Once the computer learned to recognize the pattern of electrical activity associated with these two syllables in the patient’s brain, it was asked to imagine saying /a/ and /e/. The computer then translated the electrical signals and played the prerecorded sounds of /a/ or /e/ accordingly.

“My research interests include speech encoding and decoding, which is how individual brain cells participate in the speech process: producing speech, hearing speech, and imagining speech, or ‘speaking silently,’” says Dr. Tankus.

“In this experiment, for the first time in history, we were able to link parts of speech to the activity of individual cells in the brain regions from which we recorded.

“This allowed us to distinguish the electrical signals that represent the sounds /a/ and /e/. Currently, our research focuses on two constituent elements of speech, two syllables.

“Our ambition is of course to achieve complete speech, but two different syllables are already enough to enable a completely paralysed person to say ‘yes’ and ‘no’. In the future, for example, it will be possible to train a computer for an ALS patient in the early stages of the disease, when he or she is still able to speak.
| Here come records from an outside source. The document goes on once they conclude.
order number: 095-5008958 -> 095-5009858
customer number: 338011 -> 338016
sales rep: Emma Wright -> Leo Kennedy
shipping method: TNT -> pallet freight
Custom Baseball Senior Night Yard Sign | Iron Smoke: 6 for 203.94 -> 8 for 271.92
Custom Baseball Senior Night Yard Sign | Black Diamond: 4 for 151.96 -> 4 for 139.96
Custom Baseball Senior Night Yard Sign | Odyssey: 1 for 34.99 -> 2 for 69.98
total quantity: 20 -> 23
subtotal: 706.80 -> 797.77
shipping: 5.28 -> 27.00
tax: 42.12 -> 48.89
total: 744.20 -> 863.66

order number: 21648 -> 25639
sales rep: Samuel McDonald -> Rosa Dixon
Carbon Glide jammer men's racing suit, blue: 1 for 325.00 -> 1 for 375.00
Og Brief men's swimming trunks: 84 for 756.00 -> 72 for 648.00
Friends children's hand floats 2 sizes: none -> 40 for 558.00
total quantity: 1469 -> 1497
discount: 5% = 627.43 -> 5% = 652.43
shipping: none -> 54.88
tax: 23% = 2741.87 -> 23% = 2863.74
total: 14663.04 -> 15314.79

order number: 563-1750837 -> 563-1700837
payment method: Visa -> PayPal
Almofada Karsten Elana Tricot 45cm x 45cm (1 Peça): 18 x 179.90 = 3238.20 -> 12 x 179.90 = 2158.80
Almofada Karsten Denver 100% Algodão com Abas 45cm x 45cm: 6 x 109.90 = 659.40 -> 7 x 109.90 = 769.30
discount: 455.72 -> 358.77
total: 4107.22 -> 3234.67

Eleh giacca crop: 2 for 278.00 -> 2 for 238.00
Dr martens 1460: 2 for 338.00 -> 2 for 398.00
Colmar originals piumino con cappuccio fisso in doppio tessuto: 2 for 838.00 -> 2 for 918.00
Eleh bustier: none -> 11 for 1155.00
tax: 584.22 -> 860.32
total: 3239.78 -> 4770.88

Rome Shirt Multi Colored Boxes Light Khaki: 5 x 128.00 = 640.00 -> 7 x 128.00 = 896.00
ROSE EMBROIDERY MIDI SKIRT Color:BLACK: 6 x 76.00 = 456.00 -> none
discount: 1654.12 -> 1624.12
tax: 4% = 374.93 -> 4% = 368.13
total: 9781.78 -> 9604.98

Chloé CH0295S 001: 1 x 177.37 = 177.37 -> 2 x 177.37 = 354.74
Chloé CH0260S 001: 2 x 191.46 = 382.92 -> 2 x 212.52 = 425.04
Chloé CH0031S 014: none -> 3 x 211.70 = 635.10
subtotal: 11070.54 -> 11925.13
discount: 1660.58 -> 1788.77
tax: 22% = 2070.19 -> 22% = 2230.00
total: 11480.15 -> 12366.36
“The computer would learn to recognize electrical signals in the patient’s brain, allowing it to interpret those signals even after the patient has lost the ability to move his muscles. And that’s just one example.”

“Our study represents an important step towards the development of a brain-computer interface capable of replacing the brain’s control pathways for speech production, thereby enabling completely paralyzed individuals to communicate voluntarily with their environment again.”

About this news on BCI and neurotechnology research

Author: Ariel Tankus
Source: Tel Aviv University
Contact: Ariel Tankus – Tel Aviv University
Picture: Image credited to Neuroscience News

Original research: Access closed.
“A speech neuroprosthesis in the frontal lobe and hippocampus: decoding high-frequency activity into phonemes” by Ariel Tankus et al. Neurosurgery


Abstract

A speech neuroprosthesis in the frontal lobe and hippocampus: decoding high-frequency activity into phonemes

CONTEXT AND OBJECTIVES:

Speech loss due to injury or disease is devastating. Here we present a novel speech neuroprosthesis that artificially articulates the building blocks of speech based on high-frequency activity in brain areas never before exploited for neuroprosthetics: the anterior cingulate and orbitofrontal cortexes, and the hippocampus.

METHODS:

A 37-year-old neurosurgical epileptic patient with intact speech, implanted with depth electrodes for clinical reasons only, silently controlled the neuroprosthesis almost immediately and naturally to voluntarily produce 2 vowels.

RESULTS:

In the first series of trials, the participant had the neuroprosthesis artificially produce the different vowel sounds with an accuracy of 85%. In subsequent trials, performance improved steadily, which can be attributed to neuroplasticity. We show that a neuroprosthesis trained on explicit speech data can be controlled silently.

CONCLUSION:

These results could pave the way for a new strategy of neuroprosthesis implantation at early stages of the disease (e.g., amyotrophic lateral sclerosis), while speech is intact, for better training that still allows silent control at later stages. The results demonstrate the clinical feasibility of direct decoding of high-frequency activity that includes spiking activity in the aforementioned areas for silent phoneme production that can serve as part of a neuroprosthesis to replace lost speech control pathways.